## Data provided
= Beginning of Section =

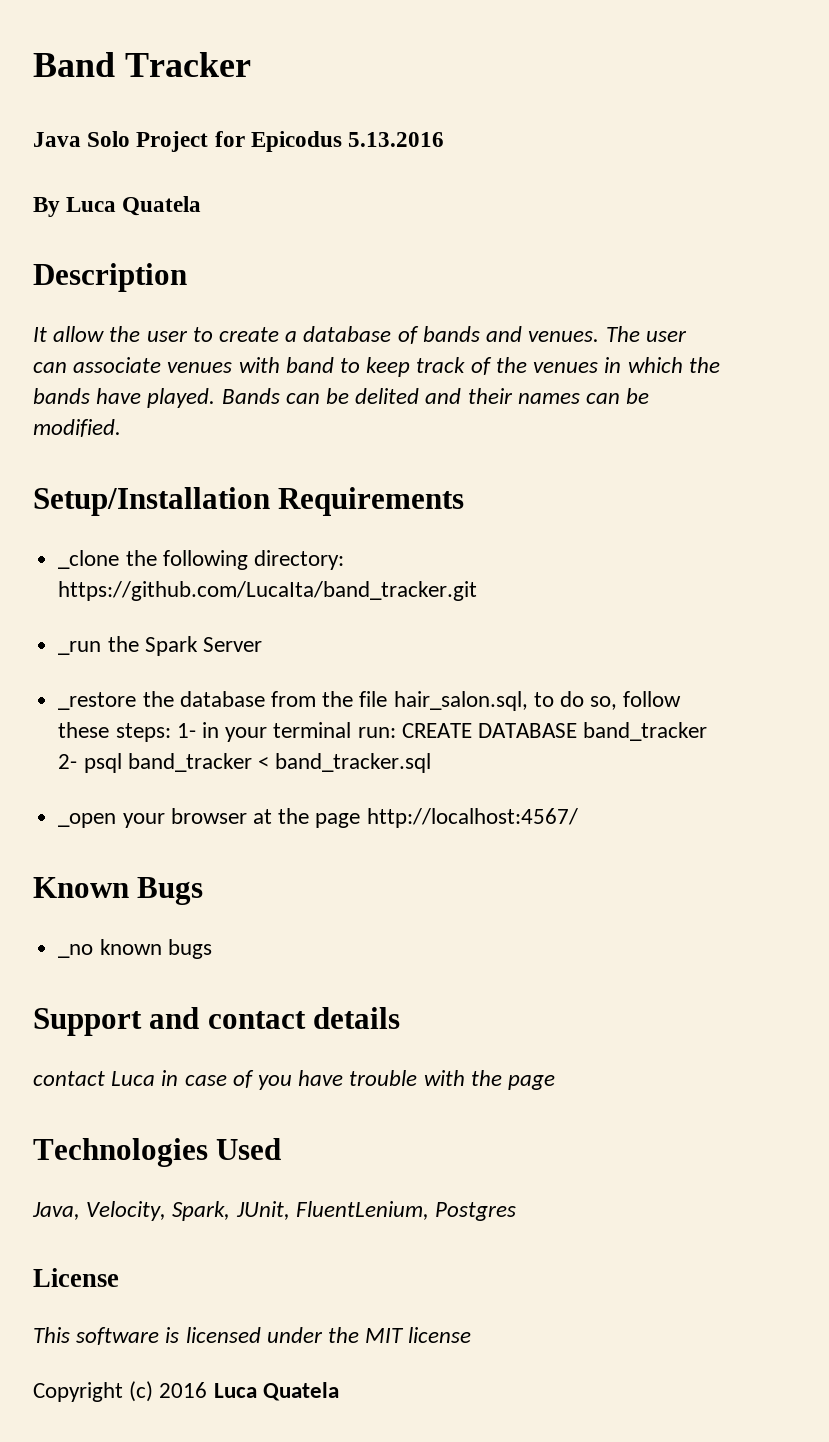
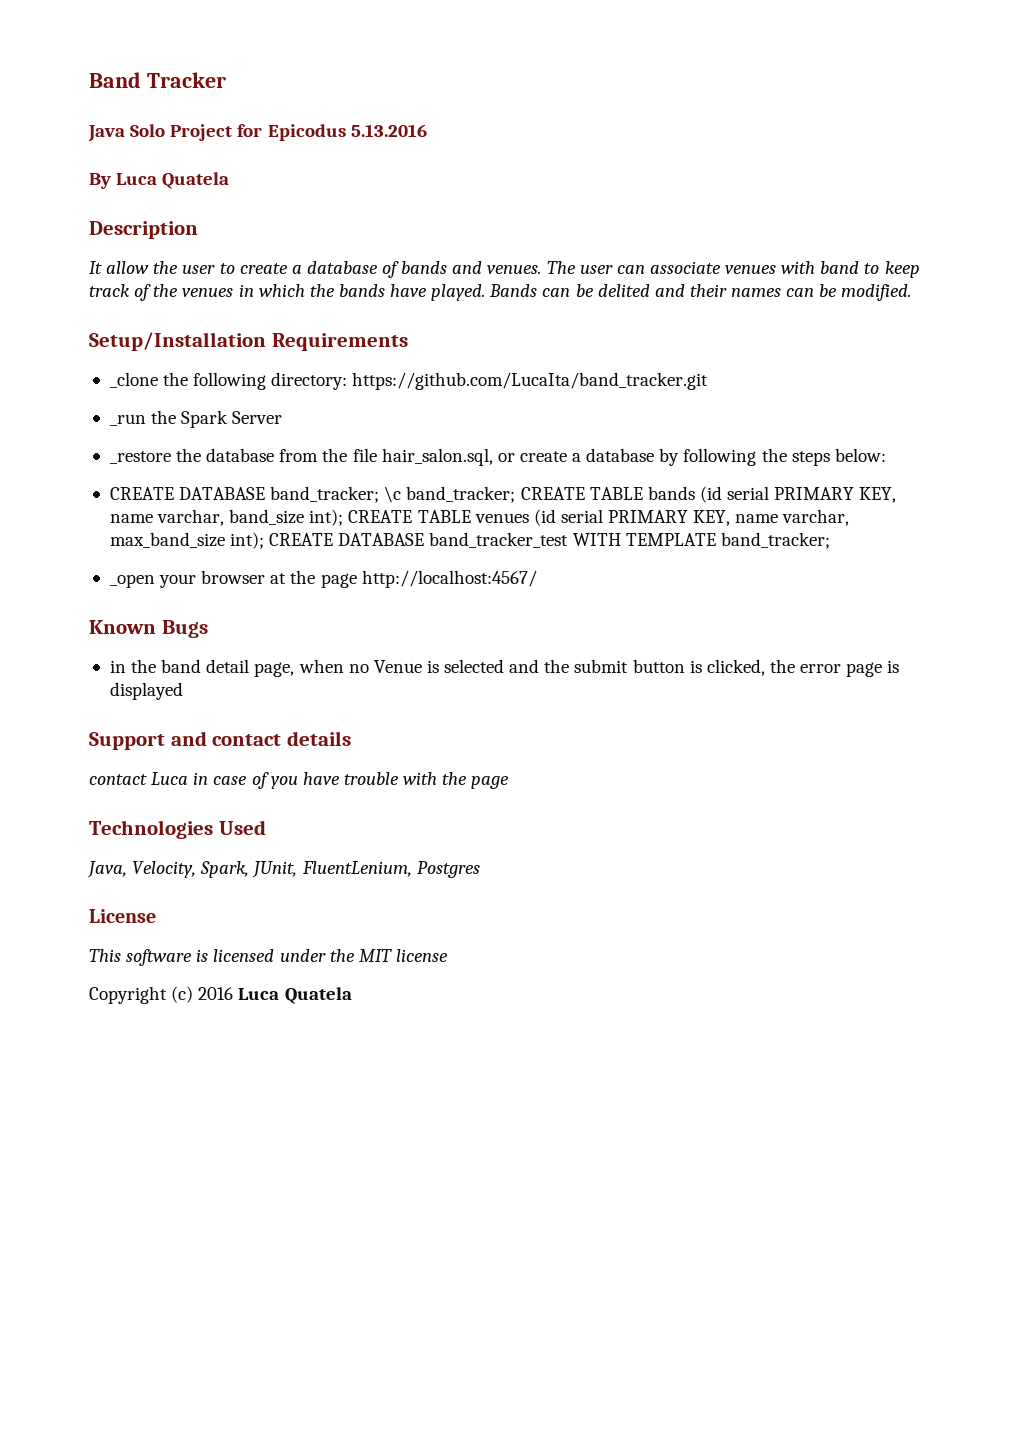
[533,691,682,710] [58,722,708,742] [58,753,432,773] to do so, follow these steps: 1- in your terminal run: CREATE DATABASE band_tracker 2- psql band_tracker < band_tracker.sql -> [497,448,886,466] [109,486,897,503] [109,509,850,526] [109,532,830,549] or create a database by following the steps below: // CREATE DATABASE band_tracker; \c band_tracker; CREATE TABLE bands (id serial PRIMARY KEY, name varchar, band_size int); CREATE TABLE venues (id serial PRIMARY KEY, name varchar, max_band_size int); CREATE DATABASE band_tracker_test WITH TEMPLATE band_tracker;
[58,939,212,959] _no known bugs -> [109,659,900,677] [109,682,183,700] in the band detail page, when no Venue is selected and the submit button is clicked, the error page is displayed

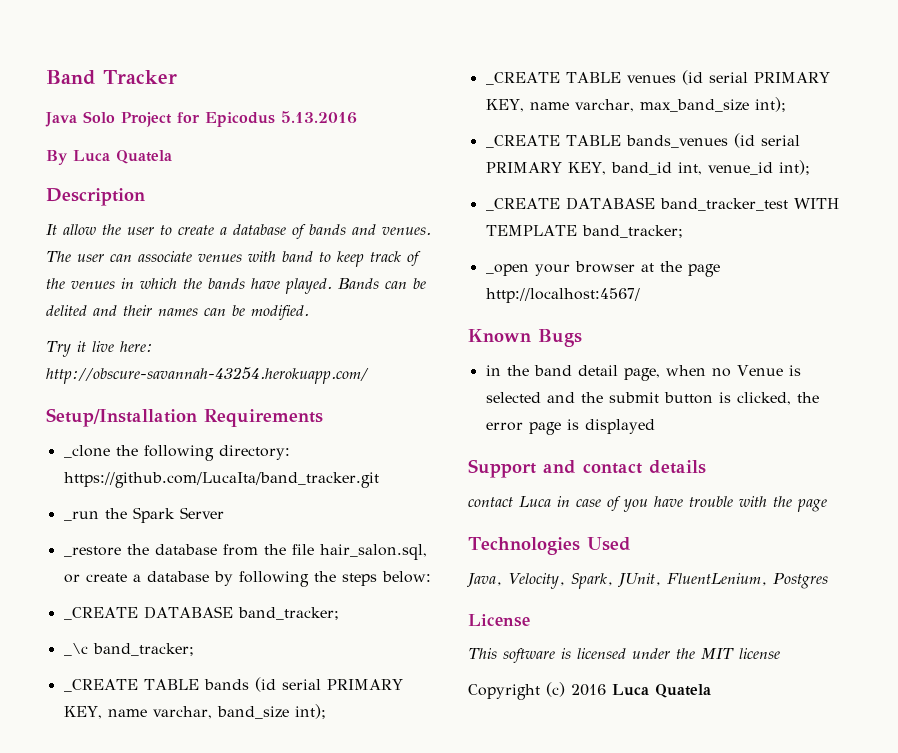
(912, 292) none -> [46,341,153,357] [46,367,369,384] // Try it live here: http://obscure-savannah-43254.herokuapp.com/
[109,487,174,500] CREATE -> [63,607,138,620] _CREATE
[384,486,585,503] \c band_tracker; CREATE -> [63,643,194,656] [63,679,138,692] // _\c band_tracker; // _CREATE
[348,510,413,523] CREATE -> [485,72,560,85] // _CREATE
[269,533,334,546] CREATE -> [485,133,800,148] [485,160,810,175] [485,198,560,211] // _CREATE TABLE bands_venues (id serial PRIMARY KEY, band_id int, venue_id int); // _CREATE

= End of Section =

Where the string "CREATE" turns up in a line of the data above, copy that whole line.

[533,691,682,710] [58,722,708,742] [58,753,432,773] to do so, follow these steps: 1- in your terminal run: CREATE DATABASE band_tracker 2- psql band_tracker < band_tracker.sql -> [497,448,886,466] [109,486,897,503] [109,509,850,526] [109,532,830,549] or create a database by following the steps below: // CREATE DATABASE band_tracker; \c band_tracker; CREATE TABLE bands (id serial PRIMARY KEY, name varchar, band_size int); CREATE TABLE venues (id serial PRIMARY KEY, name varchar, max_band_size int); CREATE DATABASE band_tracker_test WITH TEMPLATE band_tracker;
[109,487,174,500] CREATE -> [63,607,138,620] _CREATE
[384,486,585,503] \c band_tracker; CREATE -> [63,643,194,656] [63,679,138,692] // _\c band_tracker; // _CREATE
[348,510,413,523] CREATE -> [485,72,560,85] // _CREATE
[269,533,334,546] CREATE -> [485,133,800,148] [485,160,810,175] [485,198,560,211] // _CREATE TABLE bands_venues (id serial PRIMARY KEY, band_id int, venue_id int); // _CREATE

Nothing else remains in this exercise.